Consumer Alert: Watch Out for Pitchmen — Come Hear Our Pitch

MARCH 28, 2011 VOLUME 18 NUMBER 11
Are we just too cynical? Is it possible that the flyer we received in the mail last week is genuinely valuable and the company upstanding? Could it be that it is not an annuity sales pitch aimed at seniors?

On one side we see a series of “Consumer Alerts.” They look serious, and they are even numbered. They caution readers to watch out for people holding themselves out as “senior advisor,” “senior consultant,” or similar designations. They even warn the reader that the National Association of Insurance Commissioners is on the watch for those designations, and has adopted a “model regulation” to discourage their use.

By the time you read to “Alert #2,” however, you begin to wonder. It warns you that if you have an annuity that is two years old or older “YOU MUST ATTEND” the seminar advertised on the reverse side of the flyer.

“Alert #3” leaves you even more doubtful. It promises that a series of apparent luminaries will have “RECORDED MESSAGES” at the seminar.

Flip it over, and the flyer invites you to “Be Our Dinner Guest” at one of three high-end local restaurants. Dinner begins at 3:30PM in each case, so you might want to speculate on how that will work.
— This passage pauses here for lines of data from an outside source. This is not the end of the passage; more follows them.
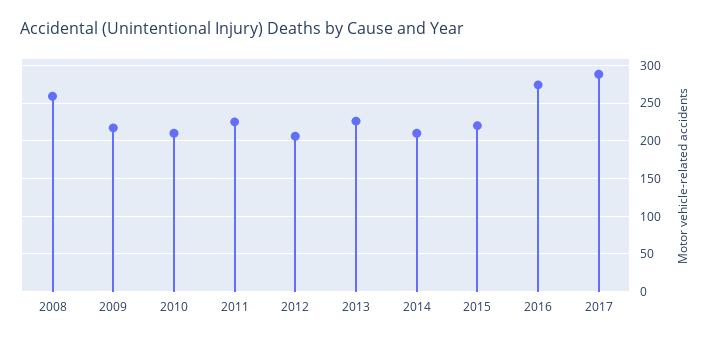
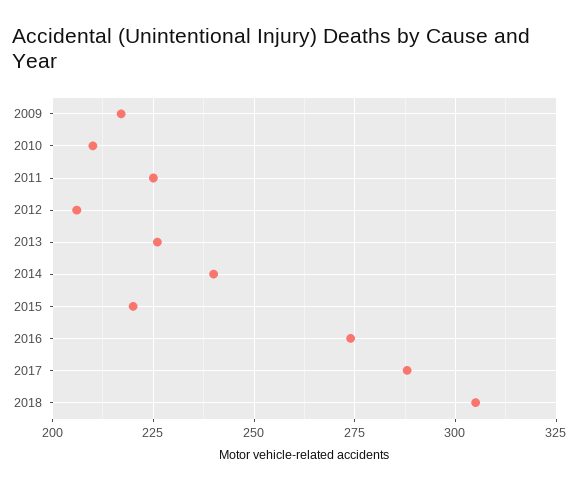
2008: 260 -> none
2014: 210 -> 240
2018: none -> 305

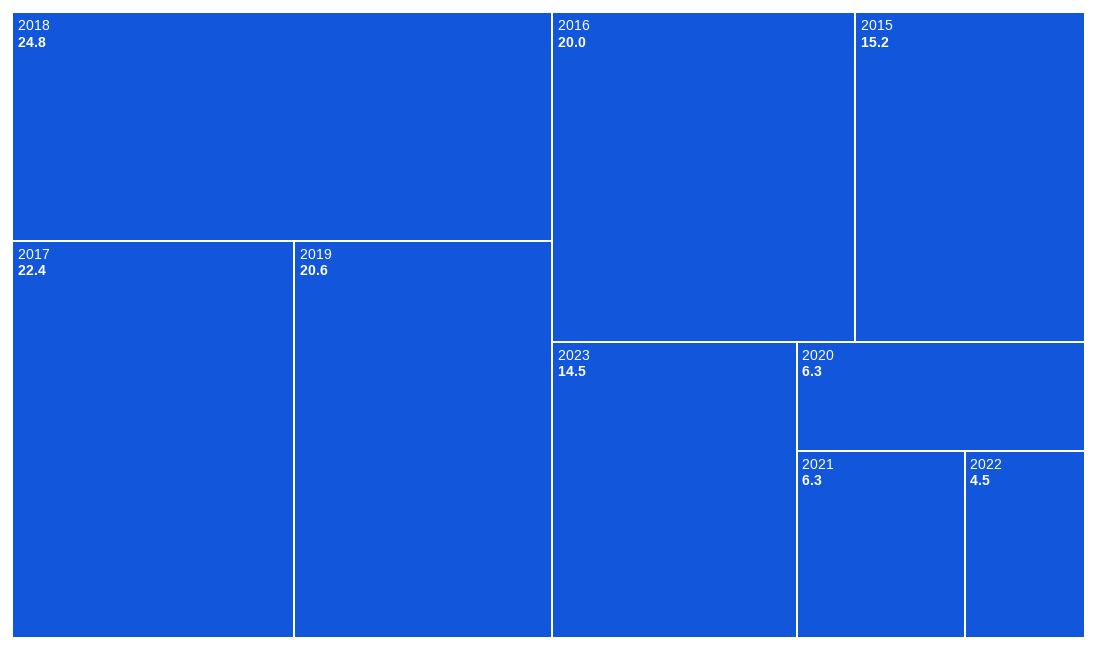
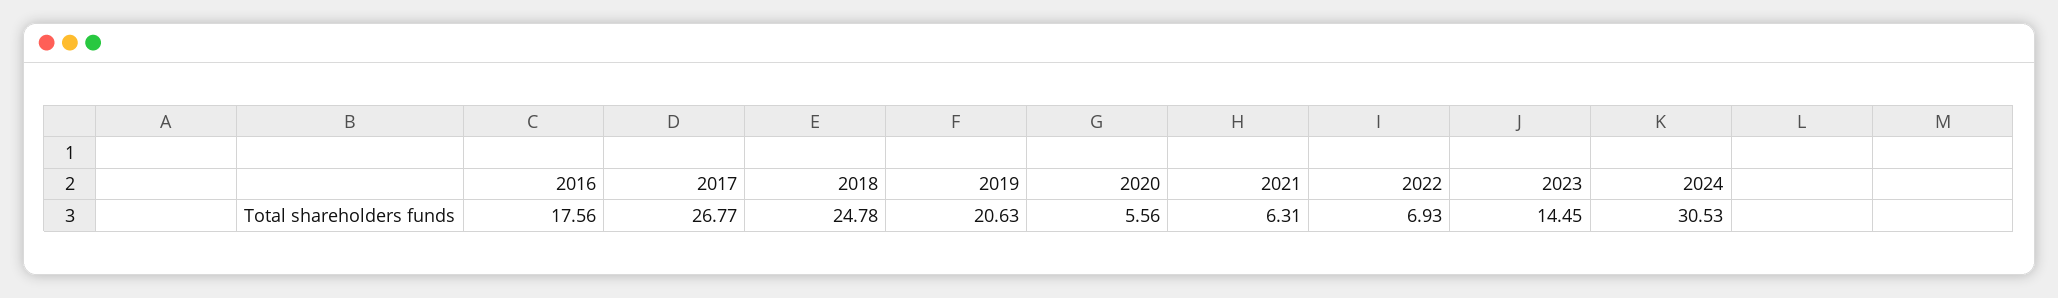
2017: 22.4 -> 26.77
2016: 20 -> 17.56
2015: 15.2 -> none
2020: 6.3 -> 5.56
2022: 4.5 -> 6.93
2024: none -> 30.53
Maybe you won’t have to speculate too much, however; in smaller print you see that dinner will be offered after “our acclaimed workshop.” You will also learn that you have to “qualify to attend,” and that “financial advisors, insurance agents, attorneys and accountants pay $1,000 attendance fee.” Apparently this is a pretty high-powered program!

Who are these people, and what are they up to?

The flyer lists an organization called Secured Financial Solutions, LLC, as sponsor. The principals in Secured Financial Solutions appear to be Anil Vazirani and Richard Radaelli; neither of their names appear anywhere on the flyer we received. Their names do appear in a 2008 article in Life Insurance Selling magazine, which indicates that they generated over $200 million in insurance premiums in the three years before the article — “most of it in fixed indexed annuities.”

Let’s go back to those “consumer alerts.” The first one, remember, identifies the National Association of Insurance Commissioners as being on the lookout for salesmen using designations like “Senior Advisor.” In fact, the NAIC is a very active organization and it does counsel caution in dealing with insurance, annuity and investment advisors. The (then) President-Elect of the NAIC even testified before Congress in 2007 about concerns for designations like “Certified Senior Adviser,” “Certified Retirement Financial Adviser,” “Chartered Senior Financial Planner,” and “Certified Financial Gerontologist.” Those designations, and others like them, falsely imply that their holders have specialized training and expertise. In fact, they tend to be marketing tools rather than meaningful designations, according to Ms. Praeger’s testimony.

A year later, as President of the NAIC, Ms. Praeger had more to say about investment scams targeting seniors. In a June, 2008, press release from the NAIC she gives good advice on how to deal with annuity salesmen. Two of her good ideas: “Beware of ‘free lunch’ investment seminars,” and “Never make a final decision at a seminar.” We think those are good pieces of advice.

In fact, the NAIC has plenty of suggestions for consumers — particularly seniors — to help protect themselves from unscrupulous financial advisers. A few of our favorites:

All right — maybe we’re too cynical. After all, the flyer includes apparent endorsements from a number of luminaries — like Ben Stein (a Fox News commentator who was once discharged by the New York Times over his activities as a pitchman for a questionable “free credit report” product), Charlie Gasparino (another Fox commentator, and author of “The Sellout: How Wall Street Greed and Government Mismanagement Destroyed America’s Global Financial System”) and Harry Dent, Jr. (a financial writer and author who in 2006 predicted the Dow would hit 40,000 by 2010 — it didn’t).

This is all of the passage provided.